Gerçekten de önümüzde oldukça zorlu bir süreç vardı ve yanımızda güvendiğimiz insanlar olursa Melek benimle, bizimle beraber kalabilecekti.
"Yine ortalık karışacak desene." Aramızda oluşan kısa bir duraksamanın ardından yüzümde pek de mutlu olmayan bir ifade ile söyledim.
"Karışırsa da karışsın Nare." Omuzlarını silkerek söyledi.
Ne olursa olsun, Sancar'la her karşı karşıya geldiğimizde bir şekilde durumlar karmaşık bir hal alıyordu. Ama belki en azından bu seferlik durumu iki medeni insan gibi çözebilirdik. Tabii Sancar'ın bu süreçte nasıl bir tutum sergileyeceğinden emin değildim.
En son Gediz ile bana sanki onun düşmanıymışız gibi bakışlar atmıştı.
"Zaten öyle ya da böyle bu olmayacak mıydı?" Yüzümü okumak istercesine bana doğru hafifçe eğildiğinde sordu.
Evet, velayet davasını açacağımı söylemiştim ama dedim ya, bu kadar hızlı bir şekilde işlemlere başlayacakmışız gibi de gelmiyordu.
"Hazırlıksız yakalanmışım gibi hissediyorum." Hissettiğim gerginlikle kucağımda ellerimle oynarken, onlara bakarak söyledim.
"Korkma." Her zamanki gibi kendinden oldukça emin bir şekilde çıkan ses tonuyla konuştu.
Gediz'in bu tavrını her seferinde takdir ediyordum. Çünkü durumlar ne olursa olsun, kararını net bir şekilde ifade edebiliyordu. Bazen kötü hissettiğim anlarda bile benimle öylesine bir konuşma gerçekleştiriyordu ki aklımda ne sıkıntı varsa uçup gitmesini sağlıyordu ve mantıklı kararlar almama yardımcı oluyordu.

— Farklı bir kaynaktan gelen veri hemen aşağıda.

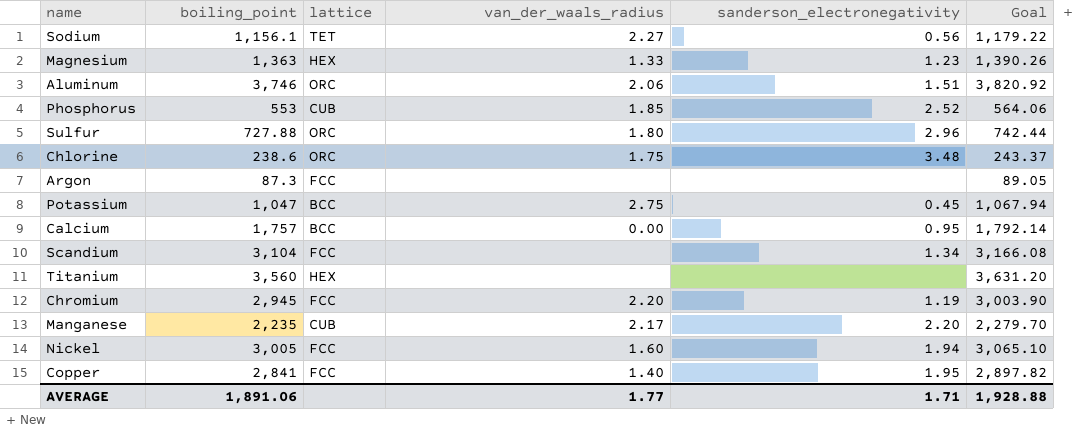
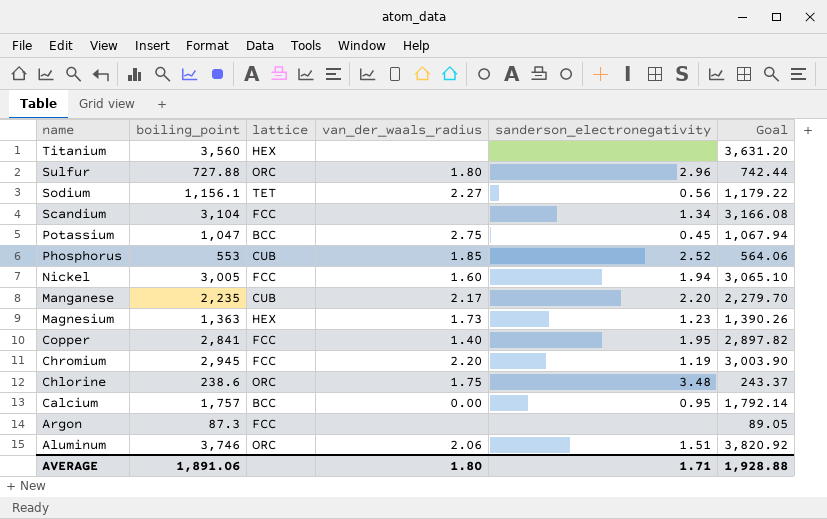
row order: none -> name descending
Magnesium | van_der_waals_radius: 1.33 -> 1.73
AVERAGE | van_der_waals_radius: 1.77 -> 1.80

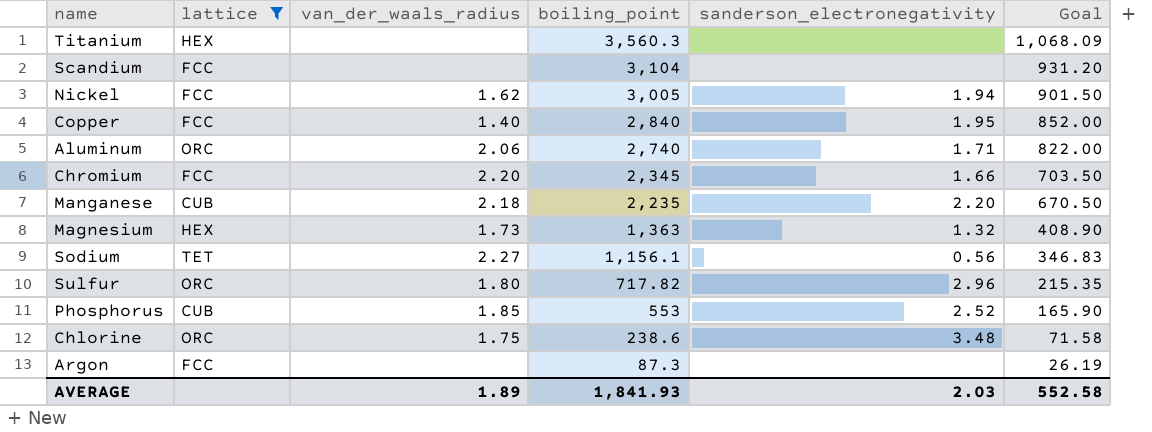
filter: none -> lattice != BCC
row order: name descending -> boiling_point descending
column boiling_point | position: 2 -> 4
column Goal | formula: [boiling_point] * 1.02 -> [boiling_point] * 0.3
Titanium | boiling_point: 3,560 -> 3,560.3
Scandium | sanderson_electronegativity: 1.34 -> none
Nickel | van_der_waals_radius: 1.60 -> 1.62
Copper | boiling_point: 2,841 -> 2,840
Aluminum | boiling_point: 3,746 -> 2,740
Aluminum | sanderson_electronegativity: 1.51 -> 1.71
Chromium | boiling_point: 2,945 -> 2,345
Chromium | sanderson_electronegativity: 1.19 -> 1.66
Manganese | van_der_waals_radius: 2.17 -> 2.18
Magnesium | sanderson_electronegativity: 1.23 -> 1.32
Sulfur | boiling_point: 727.88 -> 717.82
AVERAGE | van_der_waals_radius: 1.80 -> 1.89
AVERAGE | boiling_point: 1,891.06 -> 1,841.93
AVERAGE | sanderson_electronegativity: 1.71 -> 2.03
AVERAGE | Goal: 1,928.88 -> 552.58

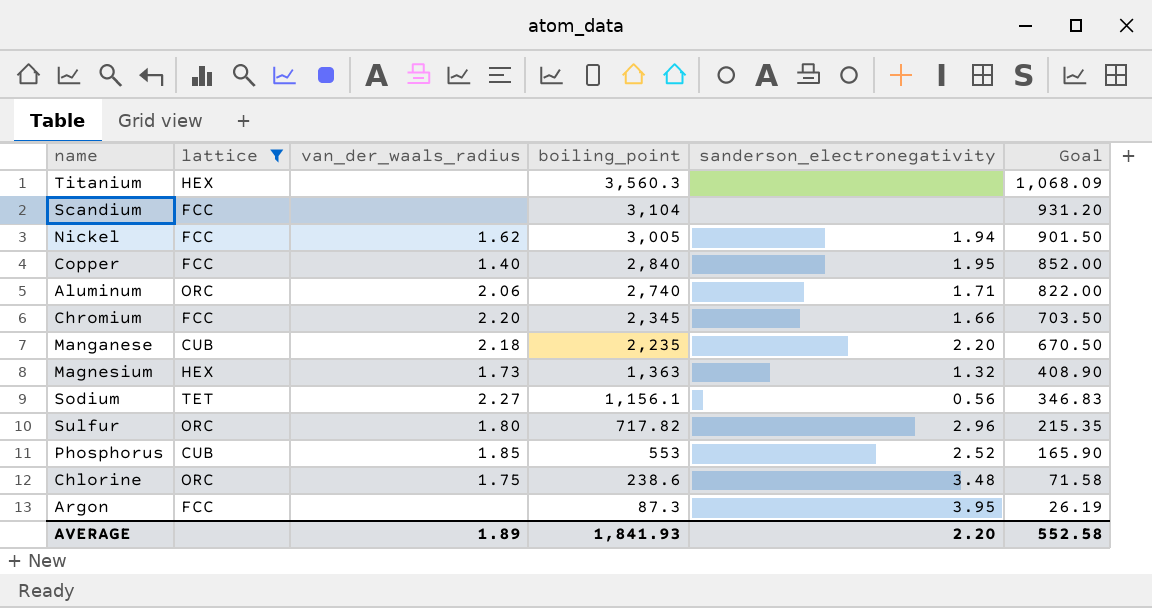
Argon | sanderson_electronegativity: none -> 3.95
AVERAGE | sanderson_electronegativity: 2.03 -> 2.20

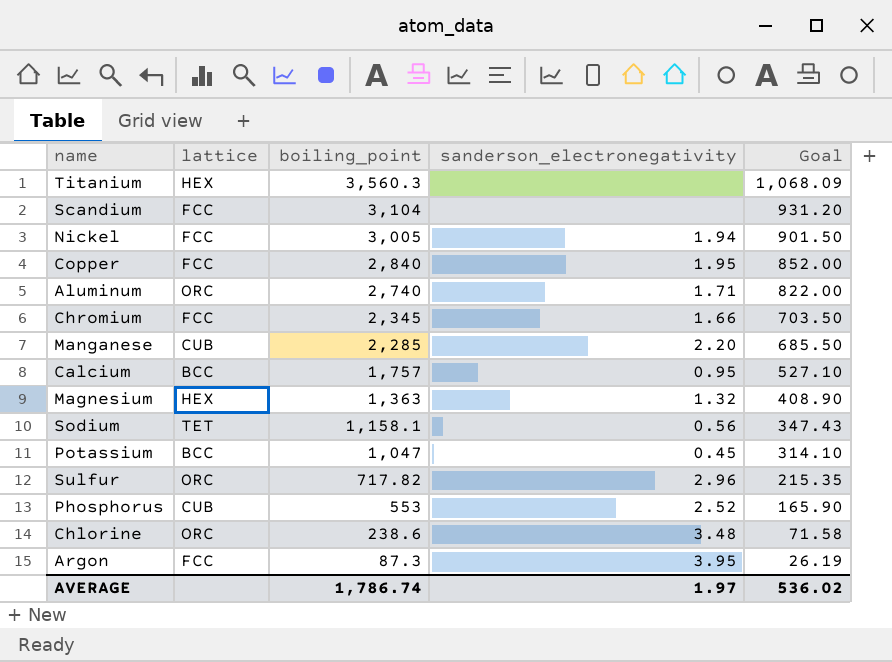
filter: lattice != BCC -> none
column van_der_waals_radius | position: 3 -> none
Manganese | boiling_point: 2,235 -> 2,285
Manganese | Goal: 670.50 -> 685.50
Sodium | boiling_point: 1,156.1 -> 1,158.1
Sodium | Goal: 346.83 -> 347.43
AVERAGE | boiling_point: 1,841.93 -> 1,786.74
AVERAGE | sanderson_electronegativity: 2.20 -> 1.97
AVERAGE | Goal: 552.58 -> 536.02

"Evet, Sancar'ın da kızını görmeye hakkı var ama velayetin sende kalması için ne gerekiyorsa yapacağız."
Az önce içimden geçirdiğim şekilde konuşmasına devam ettiğinde, gülümsemeden edemedim.
ŞİMDİ OKUDUĞUN
Tamam Mı, Devam Mı?
FanfikceSeninle beraber bir ev yapmaya çalıştım. Ama kapılar başka tuzaklara açıldı, merdivenler ise bir koridora çıkmadı. Değişmeye başladım. Çenemi kapalı tutmaya, daha ağır başlı, daha güzel, daha az uyanık olmaya çalıştım. Sonra da beni öldürdün, hem de...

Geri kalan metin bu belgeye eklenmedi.